DocBank

好像没有训练模型的结构

***** DocBank is a natural extension of the TableBank (repo, paper) dataset *****

***** LayoutLM (repo, paper) is an effective pre-training method of text and layout and archives the SOTA result on DocBank *****

DocBank是使用弱监督方法构建的新的大规模数据集。它使模型能够集成文本和布局信息以用于下游任务。当前的DocBank数据集总共包括500K文档页面，其中400K用于训练，50K用于验证，50K用于测试。

Introduction

对于文档布局分析任务，已经有一些基于图像的文档布局数据集，而其中大多数是为计算机视觉方法构建的，很难应用于NLP方法。另外，基于图像的数据集主要包括页面图像和大型语义结构的边界框，它们不是细粒度的token级注释。此外，产生人工标记和细粒度的令牌级文本块排列也是费时且费力的。因此，至关重要的是要利用薄弱的监督来以最小的努力获得带标签的细粒度文档，同时使数据易于应用于任何NLP和计算机视觉方法。

为此，我们构建了DocBank数据集，这是一个文档级基准，具有用于布局分析的细粒度token级注释。
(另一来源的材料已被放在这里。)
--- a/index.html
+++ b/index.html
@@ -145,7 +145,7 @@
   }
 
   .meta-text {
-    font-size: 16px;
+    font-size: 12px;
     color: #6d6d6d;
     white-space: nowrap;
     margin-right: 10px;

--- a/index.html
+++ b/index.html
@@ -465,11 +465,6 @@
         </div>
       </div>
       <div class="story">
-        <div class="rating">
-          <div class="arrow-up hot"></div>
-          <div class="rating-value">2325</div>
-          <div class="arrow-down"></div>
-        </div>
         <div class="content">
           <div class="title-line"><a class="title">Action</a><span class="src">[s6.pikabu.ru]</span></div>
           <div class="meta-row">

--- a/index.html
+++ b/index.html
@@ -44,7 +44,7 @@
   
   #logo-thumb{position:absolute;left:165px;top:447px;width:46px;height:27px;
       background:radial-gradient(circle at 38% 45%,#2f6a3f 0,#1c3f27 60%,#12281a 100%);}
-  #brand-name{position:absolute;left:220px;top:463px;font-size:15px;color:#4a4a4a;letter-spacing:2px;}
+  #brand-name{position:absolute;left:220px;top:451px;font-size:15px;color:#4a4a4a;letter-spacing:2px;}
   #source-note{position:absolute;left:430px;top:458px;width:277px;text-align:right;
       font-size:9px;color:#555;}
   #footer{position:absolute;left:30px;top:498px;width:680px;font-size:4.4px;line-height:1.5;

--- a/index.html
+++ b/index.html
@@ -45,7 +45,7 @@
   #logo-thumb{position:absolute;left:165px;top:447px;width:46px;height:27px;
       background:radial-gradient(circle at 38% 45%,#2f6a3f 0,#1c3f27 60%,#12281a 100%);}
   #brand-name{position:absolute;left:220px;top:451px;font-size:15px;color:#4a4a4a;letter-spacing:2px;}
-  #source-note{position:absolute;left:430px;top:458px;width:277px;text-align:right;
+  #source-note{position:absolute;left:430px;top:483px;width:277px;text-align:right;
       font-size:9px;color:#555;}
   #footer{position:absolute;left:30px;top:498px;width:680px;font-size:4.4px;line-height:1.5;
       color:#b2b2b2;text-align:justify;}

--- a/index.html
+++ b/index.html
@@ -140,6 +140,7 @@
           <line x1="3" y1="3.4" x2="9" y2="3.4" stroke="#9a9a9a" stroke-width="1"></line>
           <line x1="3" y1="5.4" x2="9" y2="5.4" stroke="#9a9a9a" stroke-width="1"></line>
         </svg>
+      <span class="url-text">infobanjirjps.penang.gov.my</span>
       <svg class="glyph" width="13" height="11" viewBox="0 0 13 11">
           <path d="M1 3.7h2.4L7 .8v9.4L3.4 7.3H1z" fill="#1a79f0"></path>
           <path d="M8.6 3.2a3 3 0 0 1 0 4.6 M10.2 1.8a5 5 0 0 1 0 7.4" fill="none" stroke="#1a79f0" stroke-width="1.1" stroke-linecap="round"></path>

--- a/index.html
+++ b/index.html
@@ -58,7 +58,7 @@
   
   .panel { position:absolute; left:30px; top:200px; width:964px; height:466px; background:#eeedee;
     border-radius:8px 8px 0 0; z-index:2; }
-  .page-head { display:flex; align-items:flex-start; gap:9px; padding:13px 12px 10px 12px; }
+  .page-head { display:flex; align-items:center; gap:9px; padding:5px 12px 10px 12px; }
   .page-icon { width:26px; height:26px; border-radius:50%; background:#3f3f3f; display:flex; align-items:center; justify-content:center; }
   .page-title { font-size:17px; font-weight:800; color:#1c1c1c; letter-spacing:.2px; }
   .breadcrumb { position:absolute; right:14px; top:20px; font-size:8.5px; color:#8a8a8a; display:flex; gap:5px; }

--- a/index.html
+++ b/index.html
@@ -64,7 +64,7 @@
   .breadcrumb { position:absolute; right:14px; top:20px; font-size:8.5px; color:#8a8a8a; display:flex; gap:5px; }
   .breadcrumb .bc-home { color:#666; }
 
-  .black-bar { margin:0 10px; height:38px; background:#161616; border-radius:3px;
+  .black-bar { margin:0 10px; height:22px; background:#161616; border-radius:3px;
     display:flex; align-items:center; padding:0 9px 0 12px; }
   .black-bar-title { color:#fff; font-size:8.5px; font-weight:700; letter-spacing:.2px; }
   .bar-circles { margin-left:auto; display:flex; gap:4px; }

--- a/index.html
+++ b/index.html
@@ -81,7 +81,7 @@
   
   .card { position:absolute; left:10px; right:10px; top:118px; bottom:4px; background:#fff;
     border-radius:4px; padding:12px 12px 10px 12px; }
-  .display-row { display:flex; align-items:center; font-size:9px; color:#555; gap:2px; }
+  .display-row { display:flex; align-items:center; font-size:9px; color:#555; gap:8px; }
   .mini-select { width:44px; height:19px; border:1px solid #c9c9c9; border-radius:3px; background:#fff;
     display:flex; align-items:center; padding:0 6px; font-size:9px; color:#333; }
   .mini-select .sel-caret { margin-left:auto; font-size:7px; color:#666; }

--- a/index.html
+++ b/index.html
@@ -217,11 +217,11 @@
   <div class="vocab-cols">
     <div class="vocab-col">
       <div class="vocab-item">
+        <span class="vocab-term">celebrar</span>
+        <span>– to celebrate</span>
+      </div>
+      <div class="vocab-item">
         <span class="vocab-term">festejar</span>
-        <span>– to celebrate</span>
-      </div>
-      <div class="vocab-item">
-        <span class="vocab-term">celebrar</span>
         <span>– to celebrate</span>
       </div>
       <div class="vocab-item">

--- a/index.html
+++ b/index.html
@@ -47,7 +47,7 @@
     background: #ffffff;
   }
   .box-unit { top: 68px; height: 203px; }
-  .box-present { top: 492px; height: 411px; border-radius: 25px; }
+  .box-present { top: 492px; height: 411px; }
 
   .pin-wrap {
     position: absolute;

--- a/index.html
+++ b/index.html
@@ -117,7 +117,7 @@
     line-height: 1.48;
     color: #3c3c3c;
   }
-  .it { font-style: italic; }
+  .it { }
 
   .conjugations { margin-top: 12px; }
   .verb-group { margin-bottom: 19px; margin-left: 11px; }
与常规的人类标记数据集不同，我们的方法以简单而有效的方式在弱监督下获得了高质量注释。

Statistics of DocBank

DocBank数据集由具有12种类型的语义单元的500K文档页面组成。

Semantic Structure Statistics of DocBank

Split	Abstract	Author	Caption	Date	Equation	Figure	Footer	List	Paragraph	Reference	Section	Table	Title	Total
Train	25,387	25,909	106,723	6,391	161,140	90,429	38,482	44,927	398,086	44,813	180,774	19,638	21,688	400,000
	6.35%	6.48%	26.68%	1.60%	40.29%	22.61%	9.62%	11.23%	99.52%	11.20%	45.19%	4.91%	5.42%	100.00%
Dev	3,164	3,286	13,443	797	20,154	11,463	4,804	5,609	49,759	5,549	22,666	2,374	2,708	50,000
	6.33%	6.57%	26.89%	1.59%	40.31%	22.93%	9.61%	11.22%	99.52%	11.10%	45.33%	4.75%	5.42%	100.00%
Test	3,176	3,277	13,476	832	20,244	11,378	4,876	5,553	49,762	5,641	22,384	2,505	2,729	50,000
	6.35%	6.55%	26.95%	1.66%	40.49%	22.76%	9.75%	11.11%	99.52%	11.28%	44.77%	5.01%	5.46%	100.00%
Total	31,727	32,472	133,642	8,020	201,538	113,270	48,162	56,089	497,607	56,003	225,824	24,517	27,125	500,000
	6.35%	6.49%	26.73%	1.60%	40.31%	22.65%	9.63%	11.22%	99.52%	11.20%	45.16%	4.90%	5.43%	100.00%

Year Statistics of DocBank

Year	Train		Dev		Test		ALL
2014	65,976	16.49%	8,270	16.54%	8,112	16.22%	82,358	16.47%
2015	77,879	19.47%	9,617	19.23%	9,700	19.40%	97,196	19.44%
2016	87,006	21.75%	10,970	21.94%	10,990	21.98%	108,966	21.79%
2017	91,583	22.90%	11,623	23.25%	11,464	22.93%	114,670	22.93%
2018	77,556	19.39%	9,520	19.04%	9,734	19.47%	96,810	19.36%
Total	400,000	100.00%	50,000	100.00%	50,000	100.00%	500,000	100.00%

Comparison of DocBank with existing document layout analysis datasets

Dataset	#Pages	#Units	Image-based?	Text-based?	Fine-grained?	Extendable?
Article Regions	100	9	✔	✘	✔	✘
GROTOAP2	119,334	22	✔	✘	✘	✘
PubLayNet	364,232	5	✔	✘	✔	✘
TableBank	417,234	1	✔	✘	✔	✔
DocBank	500,000	12	✔	✔	✔	✔

Baseline

由于数据集在标记级别得到了完全注释，因此我们将文档布局分析任务视为基于文本的序列标记任务

在此设置下，我们评估了数据集上的三个代表性的预训练语言模型，包括BERT，RoBERTa和LayoutLM，以验证DocBank的有效性。

Metrics

于我们模型的输入是序列化的2-D文档，因此典型的BIO标签评估不适合我们的任务。每个语义单元的令牌可以在输入序列中不连续地分布。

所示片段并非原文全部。